When will the country know who won the White House? Voters have optimistic expectations
September 16th, 2020, Kathy Frankovic

When will the country know who won the White House? Voters have optimistic expectations

American voters aren't sure if they’ll know who won the presidency on Election Night before they tuck in for bed. But the latest Economist/YouGov Poll suggests they don’t expect a long slog, like the more than month-long delay that happened after the 2000 election, when the Supreme Court ruled that Republican George W. Bush had defeated his Democratic opponent, Al Gore. This year, most registered voters expect it will take just a few days or even fewer to learn the outcome.

Despite all the apocalyptic predictions by journalists – and even President Donald Trump – that it will takes weeks or even months (the president once even suggested it would take years) to learn the outcome, a majority (57%) of all registered voters expect that it may take just a few days to know who won. Nearly two in four (39%) believe the public will know on Election Night (22%) or the next day (17%). The president’s supporters are both more optimistic than Biden’s supporters about the speed of vote counting and projections, and more likely to believe it will take a month or more before the outcome is known.

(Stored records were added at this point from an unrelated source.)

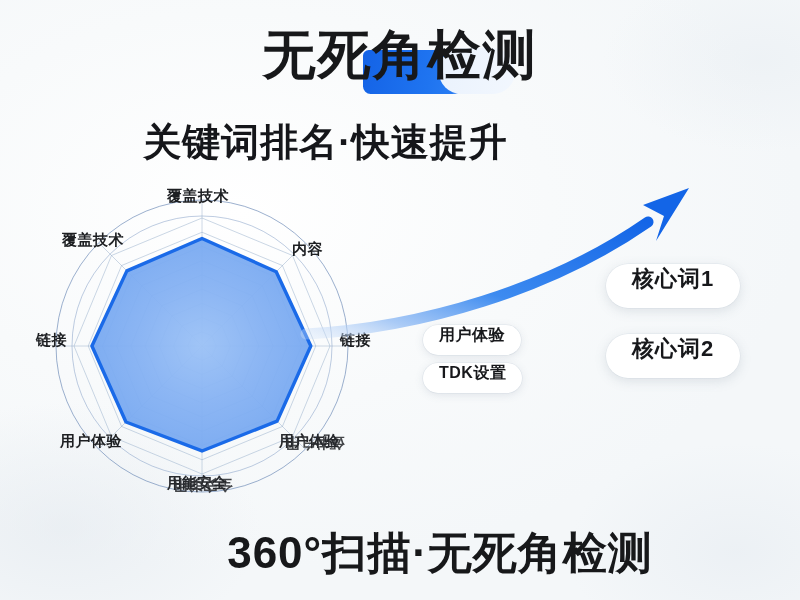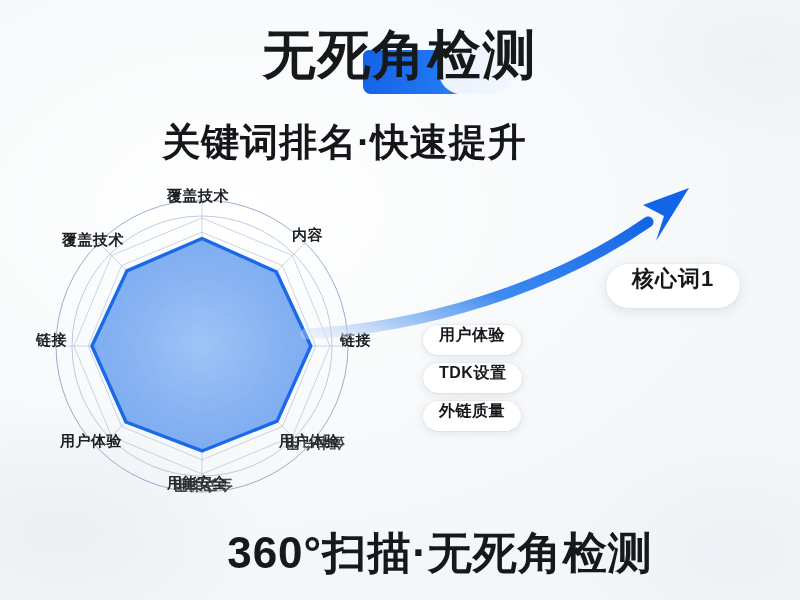"关键词排名·快速提升" .subhead { padding-left: 19px -> none }
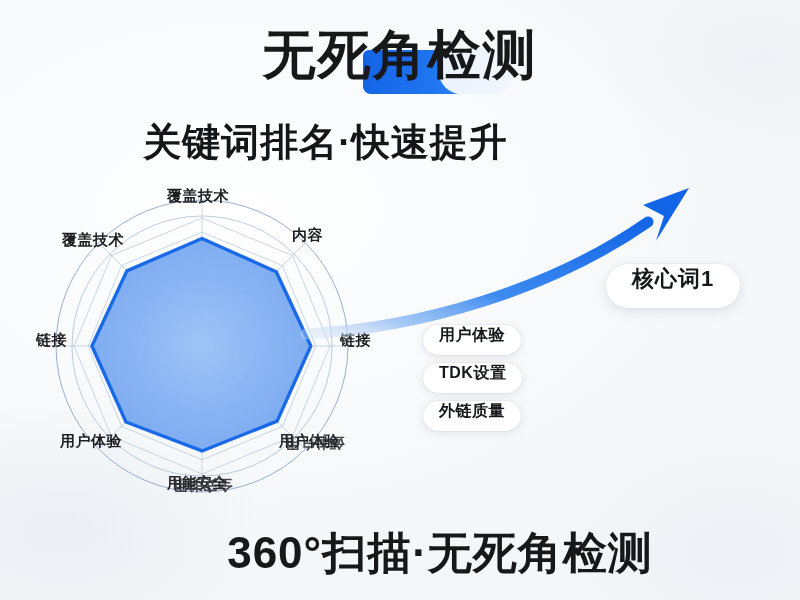"内容" div.axis-label { top: 40px -> 54px }
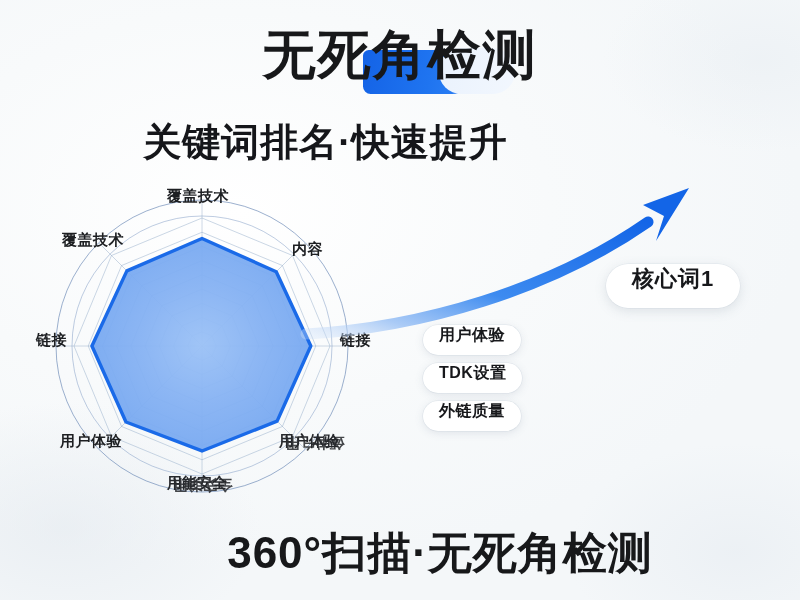"核心词2" div.chip { html: none -> <div> <span>核心词2</span> </div> }
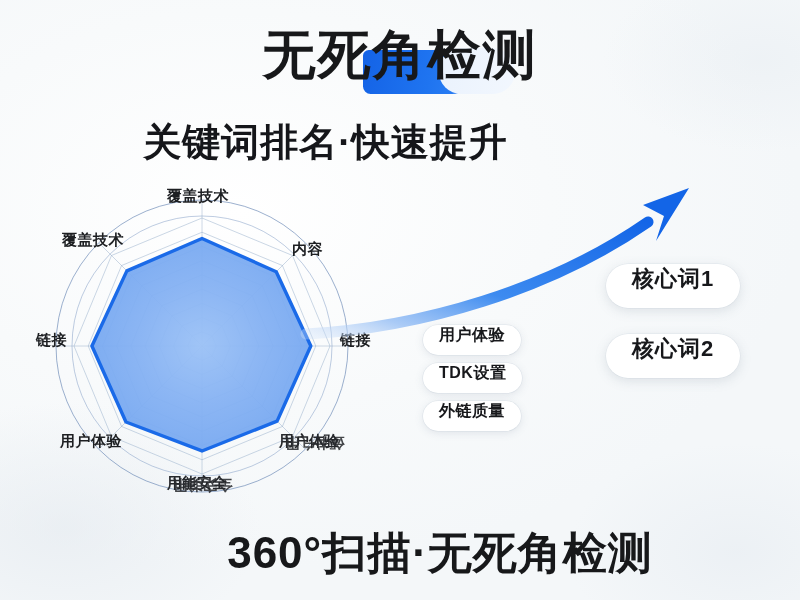"外链质量" div.chip { html: <div> <span>外链质量</span> </div> -> none }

President Trump continues to trail former Vice President Joe Biden among likely voters. About half (51%) of likely voters in this poll say they will vote for Biden, while 42 percent will vote to re-elect the president. Biden is ahead in every region but the South. Independents are divided with 41 percent supporting Biden and 37 percent supporting Trump.

Despite the Democratic nominee’s lead nationwide, his supporters are far less optimistic than the president’s voters are about the final outcome. While nine in 10 Trump supporters believe the president will win re-election, just two-thirds (68%) of Biden voters believe their candidate is headed for a victory in November. That doesn’t mean Biden voters expect a Trump victory (though 7% do), but one in four Biden supporters — perhaps remembering 2016 — report they aren’t sure what the final outcome will be.

One thing the Democrat’s voters are optimistic about it that their own vote will be counted accurately. Nearly two-thirds of Biden supporters (64%) have a great deal or quite a bit of confidence their vote will be counted as they cast it. Fewer than half of Trump supporters (46%) say that is the case with their vote.

How one casts a ballot this year doesn’t have a large impact on confidence whether it will get counted. Biden voters who say they will vote in person on election day are only a little less confident than those who will vote before then, either in person or by mail. The president’s voters who plan to vote by mail are less confident than other Trump voters about accuracy counting their vote. Only 22 percent of Biden voters plan to wait until election day to cast their ballot; 52 percent of the president’s supporters will vote in person on election day.

There is somewhat less confidence in the fairness of the election overall. Just a third of all voters have a great deal or quite a bit of confidence that the election will be held fairly; another third have a “moderate” amount of confidence. There is much less difference between each candidate’s supporters on this question than there is on the question of their own vote getting counted properly.

One thing voters are worried about is what happens after the election is over, given the intensity of the contest. Will there be protests? More expect there will be protests, more so if the president is re-elected than if Biden wins. Voters on both sides are evenly divided on the prospect of protests following a Biden victory; but more than three in four expect protests if the president wins. Most of those who expect protests worry in each case that the protests could turn violent.

Related: Most Americans expect mass protests if Donald Trump is re-elected

See the toplines and crosstabs from this week’s Economist/YouGov Poll

Methodology: The Economist survey was conducted by YouGov using a nationally representative sample of 1,500 U.S. adult citizens interviewed online between September 13 - 15, 2020. This sample was weighted according to gender, age, race, and education based on the American Community Survey, conducted by the US Bureau of the Census, as well as 2016 Presidential vote, registration status, geographic region, and news interest. Respondents were selected from YouGov’s opt-in panel to be representative of all US citizens. The margin of error is approximately 3.4% for the overall sample.